● **What the exercise asks**
Copy every record below, exactly as written.

-*-

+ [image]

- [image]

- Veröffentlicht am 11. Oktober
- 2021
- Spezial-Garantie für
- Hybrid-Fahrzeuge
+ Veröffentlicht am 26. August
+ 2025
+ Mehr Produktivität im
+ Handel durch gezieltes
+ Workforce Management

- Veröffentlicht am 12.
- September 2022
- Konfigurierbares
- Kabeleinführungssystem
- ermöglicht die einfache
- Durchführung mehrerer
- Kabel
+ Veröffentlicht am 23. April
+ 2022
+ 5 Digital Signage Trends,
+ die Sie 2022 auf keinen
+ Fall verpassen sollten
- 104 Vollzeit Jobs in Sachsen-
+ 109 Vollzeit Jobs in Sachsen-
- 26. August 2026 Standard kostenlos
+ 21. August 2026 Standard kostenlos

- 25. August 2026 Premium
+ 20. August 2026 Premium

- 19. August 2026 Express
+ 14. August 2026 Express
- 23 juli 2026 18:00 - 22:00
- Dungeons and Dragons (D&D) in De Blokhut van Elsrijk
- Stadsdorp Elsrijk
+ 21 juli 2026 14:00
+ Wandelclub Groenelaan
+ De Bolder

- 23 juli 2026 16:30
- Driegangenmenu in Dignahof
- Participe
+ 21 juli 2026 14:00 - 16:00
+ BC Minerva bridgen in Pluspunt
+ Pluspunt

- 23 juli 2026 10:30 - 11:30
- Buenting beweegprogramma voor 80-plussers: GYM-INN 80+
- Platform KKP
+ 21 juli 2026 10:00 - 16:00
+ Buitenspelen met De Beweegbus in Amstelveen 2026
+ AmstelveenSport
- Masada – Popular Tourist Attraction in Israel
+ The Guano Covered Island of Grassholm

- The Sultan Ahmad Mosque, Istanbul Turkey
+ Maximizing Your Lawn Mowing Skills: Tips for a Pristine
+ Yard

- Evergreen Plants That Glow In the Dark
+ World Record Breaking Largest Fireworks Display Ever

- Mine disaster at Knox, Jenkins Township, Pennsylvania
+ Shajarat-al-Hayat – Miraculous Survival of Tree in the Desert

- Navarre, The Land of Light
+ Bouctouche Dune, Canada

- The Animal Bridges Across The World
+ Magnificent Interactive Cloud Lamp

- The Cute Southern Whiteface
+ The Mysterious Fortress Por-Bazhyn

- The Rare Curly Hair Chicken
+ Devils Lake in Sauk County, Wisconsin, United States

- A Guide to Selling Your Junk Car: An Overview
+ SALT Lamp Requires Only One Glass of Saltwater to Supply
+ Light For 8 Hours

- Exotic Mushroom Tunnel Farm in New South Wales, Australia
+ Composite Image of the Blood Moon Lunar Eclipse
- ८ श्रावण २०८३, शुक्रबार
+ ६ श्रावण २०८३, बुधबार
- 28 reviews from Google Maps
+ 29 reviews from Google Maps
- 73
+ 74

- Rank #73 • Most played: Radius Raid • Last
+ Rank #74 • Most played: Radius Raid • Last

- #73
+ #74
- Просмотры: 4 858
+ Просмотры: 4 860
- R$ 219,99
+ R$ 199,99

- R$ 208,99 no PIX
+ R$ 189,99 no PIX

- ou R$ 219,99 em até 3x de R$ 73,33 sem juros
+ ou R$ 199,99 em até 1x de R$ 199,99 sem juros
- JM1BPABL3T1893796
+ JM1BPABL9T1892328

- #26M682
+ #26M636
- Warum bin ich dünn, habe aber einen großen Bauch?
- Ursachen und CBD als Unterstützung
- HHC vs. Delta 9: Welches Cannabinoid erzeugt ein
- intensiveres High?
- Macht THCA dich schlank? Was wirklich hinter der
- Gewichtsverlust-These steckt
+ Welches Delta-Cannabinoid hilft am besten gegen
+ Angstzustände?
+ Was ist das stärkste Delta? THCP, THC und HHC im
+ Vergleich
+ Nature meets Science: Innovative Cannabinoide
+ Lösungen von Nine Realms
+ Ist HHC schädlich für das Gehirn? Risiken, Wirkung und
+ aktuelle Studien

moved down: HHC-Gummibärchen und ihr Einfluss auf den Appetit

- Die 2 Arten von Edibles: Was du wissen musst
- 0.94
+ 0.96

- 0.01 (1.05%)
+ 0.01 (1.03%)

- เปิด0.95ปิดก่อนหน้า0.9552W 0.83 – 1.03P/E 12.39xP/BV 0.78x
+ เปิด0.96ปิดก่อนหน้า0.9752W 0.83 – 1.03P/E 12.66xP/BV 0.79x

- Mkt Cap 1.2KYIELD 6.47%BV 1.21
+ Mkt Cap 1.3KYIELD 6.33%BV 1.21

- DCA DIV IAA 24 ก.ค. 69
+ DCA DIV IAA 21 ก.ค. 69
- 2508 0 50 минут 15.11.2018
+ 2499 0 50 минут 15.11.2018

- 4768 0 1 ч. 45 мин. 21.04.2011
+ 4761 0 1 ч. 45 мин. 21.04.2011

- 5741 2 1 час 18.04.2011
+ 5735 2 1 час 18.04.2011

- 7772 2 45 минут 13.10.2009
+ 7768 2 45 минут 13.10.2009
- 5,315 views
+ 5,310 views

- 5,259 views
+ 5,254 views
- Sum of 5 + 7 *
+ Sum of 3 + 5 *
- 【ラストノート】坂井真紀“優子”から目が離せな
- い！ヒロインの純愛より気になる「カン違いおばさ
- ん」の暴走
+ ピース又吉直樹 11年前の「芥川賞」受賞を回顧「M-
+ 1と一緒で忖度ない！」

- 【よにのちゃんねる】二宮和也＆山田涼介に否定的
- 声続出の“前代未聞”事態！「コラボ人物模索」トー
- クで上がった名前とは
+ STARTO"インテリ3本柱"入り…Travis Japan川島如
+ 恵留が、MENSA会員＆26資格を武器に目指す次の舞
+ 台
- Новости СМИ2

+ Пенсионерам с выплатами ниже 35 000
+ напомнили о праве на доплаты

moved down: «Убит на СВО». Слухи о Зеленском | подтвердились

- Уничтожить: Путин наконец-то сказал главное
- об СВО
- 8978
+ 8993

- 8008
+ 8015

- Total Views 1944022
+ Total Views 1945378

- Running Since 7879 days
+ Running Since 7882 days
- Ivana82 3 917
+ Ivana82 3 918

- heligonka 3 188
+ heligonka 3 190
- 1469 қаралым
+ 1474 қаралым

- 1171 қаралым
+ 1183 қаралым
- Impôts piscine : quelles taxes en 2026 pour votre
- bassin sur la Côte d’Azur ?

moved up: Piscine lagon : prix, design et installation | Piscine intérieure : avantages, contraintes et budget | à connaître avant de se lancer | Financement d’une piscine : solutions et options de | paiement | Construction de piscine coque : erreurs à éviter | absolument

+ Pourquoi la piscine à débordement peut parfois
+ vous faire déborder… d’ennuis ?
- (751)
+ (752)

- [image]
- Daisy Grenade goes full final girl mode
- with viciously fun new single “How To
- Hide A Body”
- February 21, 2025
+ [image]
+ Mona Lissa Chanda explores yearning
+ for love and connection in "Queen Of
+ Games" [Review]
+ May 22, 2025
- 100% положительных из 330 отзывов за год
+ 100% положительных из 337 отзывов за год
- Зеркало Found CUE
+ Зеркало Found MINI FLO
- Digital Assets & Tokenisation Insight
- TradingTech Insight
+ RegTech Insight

-*-

● **The answer**
+ [image]

- [image]

- Veröffentlicht am 11. Oktober
- 2021
- Spezial-Garantie für
- Hybrid-Fahrzeuge
+ Veröffentlicht am 26. August
+ 2025
+ Mehr Produktivität im
+ Handel durch gezieltes
+ Workforce Management

- Veröffentlicht am 12.
- September 2022
- Konfigurierbares
- Kabeleinführungssystem
- ermöglicht die einfache
- Durchführung mehrerer
- Kabel
+ Veröffentlicht am 23. April
+ 2022
+ 5 Digital Signage Trends,
+ die Sie 2022 auf keinen
+ Fall verpassen sollten
- 104 Vollzeit Jobs in Sachsen-
+ 109 Vollzeit Jobs in Sachsen-
- 26. August 2026 Standard kostenlos
+ 21. August 2026 Standard kostenlos

- 25. August 2026 Premium
+ 20. August 2026 Premium

- 19. August 2026 Express
+ 14. August 2026 Express
- 23 juli 2026 18:00 - 22:00
- Dungeons and Dragons (D&D) in De Blokhut van Elsrijk
- Stadsdorp Elsrijk
+ 21 juli 2026 14:00
+ Wandelclub Groenelaan
+ De Bolder

- 23 juli 2026 16:30
- Driegangenmenu in Dignahof
- Participe
+ 21 juli 2026 14:00 - 16:00
+ BC Minerva bridgen in Pluspunt
+ Pluspunt

- 23 juli 2026 10:30 - 11:30
- Buenting beweegprogramma voor 80-plussers: GYM-INN 80+
- Platform KKP
+ 21 juli 2026 10:00 - 16:00
+ Buitenspelen met De Beweegbus in Amstelveen 2026
+ AmstelveenSport
- Masada – Popular Tourist Attraction in Israel
+ The Guano Covered Island of Grassholm

- The Sultan Ahmad Mosque, Istanbul Turkey
+ Maximizing Your Lawn Mowing Skills: Tips for a Pristine
+ Yard

- Evergreen Plants That Glow In the Dark
+ World Record Breaking Largest Fireworks Display Ever

- Mine disaster at Knox, Jenkins Township, Pennsylvania
+ Shajarat-al-Hayat – Miraculous Survival of Tree in the Desert

- Navarre, The Land of Light
+ Bouctouche Dune, Canada

- The Animal Bridges Across The World
+ Magnificent Interactive Cloud Lamp

- The Cute Southern Whiteface
+ The Mysterious Fortress Por-Bazhyn

- The Rare Curly Hair Chicken
+ Devils Lake in Sauk County, Wisconsin, United States

- A Guide to Selling Your Junk Car: An Overview
+ SALT Lamp Requires Only One Glass of Saltwater to Supply
+ Light For 8 Hours

- Exotic Mushroom Tunnel Farm in New South Wales, Australia
+ Composite Image of the Blood Moon Lunar Eclipse
- ८ श्रावण २०८३, शुक्रबार
+ ६ श्रावण २०८३, बुधबार
- 28 reviews from Google Maps
+ 29 reviews from Google Maps
- 73
+ 74

- Rank #73 • Most played: Radius Raid • Last
+ Rank #74 • Most played: Radius Raid • Last

- #73
+ #74
- Просмотры: 4 858
+ Просмотры: 4 860
- R$ 219,99
+ R$ 199,99

- R$ 208,99 no PIX
+ R$ 189,99 no PIX

- ou R$ 219,99 em até 3x de R$ 73,33 sem juros
+ ou R$ 199,99 em até 1x de R$ 199,99 sem juros
- JM1BPABL3T1893796
+ JM1BPABL9T1892328

- #26M682
+ #26M636
- Warum bin ich dünn, habe aber einen großen Bauch?
- Ursachen und CBD als Unterstützung
- HHC vs. Delta 9: Welches Cannabinoid erzeugt ein
- intensiveres High?
- Macht THCA dich schlank? Was wirklich hinter der
- Gewichtsverlust-These steckt
+ Welches Delta-Cannabinoid hilft am besten gegen
+ Angstzustände?
+ Was ist das stärkste Delta? THCP, THC und HHC im
+ Vergleich
+ Nature meets Science: Innovative Cannabinoide
+ Lösungen von Nine Realms
+ Ist HHC schädlich für das Gehirn? Risiken, Wirkung und
+ aktuelle Studien

moved down: HHC-Gummibärchen und ihr Einfluss auf den Appetit

- Die 2 Arten von Edibles: Was du wissen musst
- 0.94
+ 0.96

- 0.01 (1.05%)
+ 0.01 (1.03%)

- เปิด0.95ปิดก่อนหน้า0.9552W 0.83 – 1.03P/E 12.39xP/BV 0.78x
+ เปิด0.96ปิดก่อนหน้า0.9752W 0.83 – 1.03P/E 12.66xP/BV 0.79x

- Mkt Cap 1.2KYIELD 6.47%BV 1.21
+ Mkt Cap 1.3KYIELD 6.33%BV 1.21

- DCA DIV IAA 24 ก.ค. 69
+ DCA DIV IAA 21 ก.ค. 69
- 2508 0 50 минут 15.11.2018
+ 2499 0 50 минут 15.11.2018

- 4768 0 1 ч. 45 мин. 21.04.2011
+ 4761 0 1 ч. 45 мин. 21.04.2011

- 5741 2 1 час 18.04.2011
+ 5735 2 1 час 18.04.2011

- 7772 2 45 минут 13.10.2009
+ 7768 2 45 минут 13.10.2009
- 5,315 views
+ 5,310 views

- 5,259 views
+ 5,254 views
- Sum of 5 + 7 *
+ Sum of 3 + 5 *
- 【ラストノート】坂井真紀“優子”から目が離せな
- い！ヒロインの純愛より気になる「カン違いおばさ
- ん」の暴走
+ ピース又吉直樹 11年前の「芥川賞」受賞を回顧「M-
+ 1と一緒で忖度ない！」

- 【よにのちゃんねる】二宮和也＆山田涼介に否定的
- 声続出の“前代未聞”事態！「コラボ人物模索」トー
- クで上がった名前とは
+ STARTO"インテリ3本柱"入り…Travis Japan川島如
+ 恵留が、MENSA会員＆26資格を武器に目指す次の舞
+ 台
- Новости СМИ2

+ Пенсионерам с выплатами ниже 35 000
+ напомнили о праве на доплаты

moved down: «Убит на СВО». Слухи о Зеленском | подтвердились

- Уничтожить: Путин наконец-то сказал главное
- об СВО
- 8978
+ 8993

- 8008
+ 8015

- Total Views 1944022
+ Total Views 1945378

- Running Since 7879 days
+ Running Since 7882 days
- Ivana82 3 917
+ Ivana82 3 918

- heligonka 3 188
+ heligonka 3 190
- 1469 қаралым
+ 1474 қаралым

- 1171 қаралым
+ 1183 қаралым
- Impôts piscine : quelles taxes en 2026 pour votre
- bassin sur la Côte d’Azur ?

moved up: Piscine lagon : prix, design et installation | Piscine intérieure : avantages, contraintes et budget | à connaître avant de se lancer | Financement d’une piscine : solutions et options de | paiement | Construction de piscine coque : erreurs à éviter | absolument

+ Pourquoi la piscine à débordement peut parfois
+ vous faire déborder… d’ennuis ?
- (751)
+ (752)

- [image]
- Daisy Grenade goes full final girl mode
- with viciously fun new single “How To
- Hide A Body”
- February 21, 2025
+ [image]
+ Mona Lissa Chanda explores yearning
+ for love and connection in "Queen Of
+ Games" [Review]
+ May 22, 2025
- 100% положительных из 330 отзывов за год
+ 100% положительных из 337 отзывов за год
- Зеркало Found CUE
+ Зеркало Found MINI FLO
- Digital Assets & Tokenisation Insight
- TradingTech Insight
+ RegTech Insight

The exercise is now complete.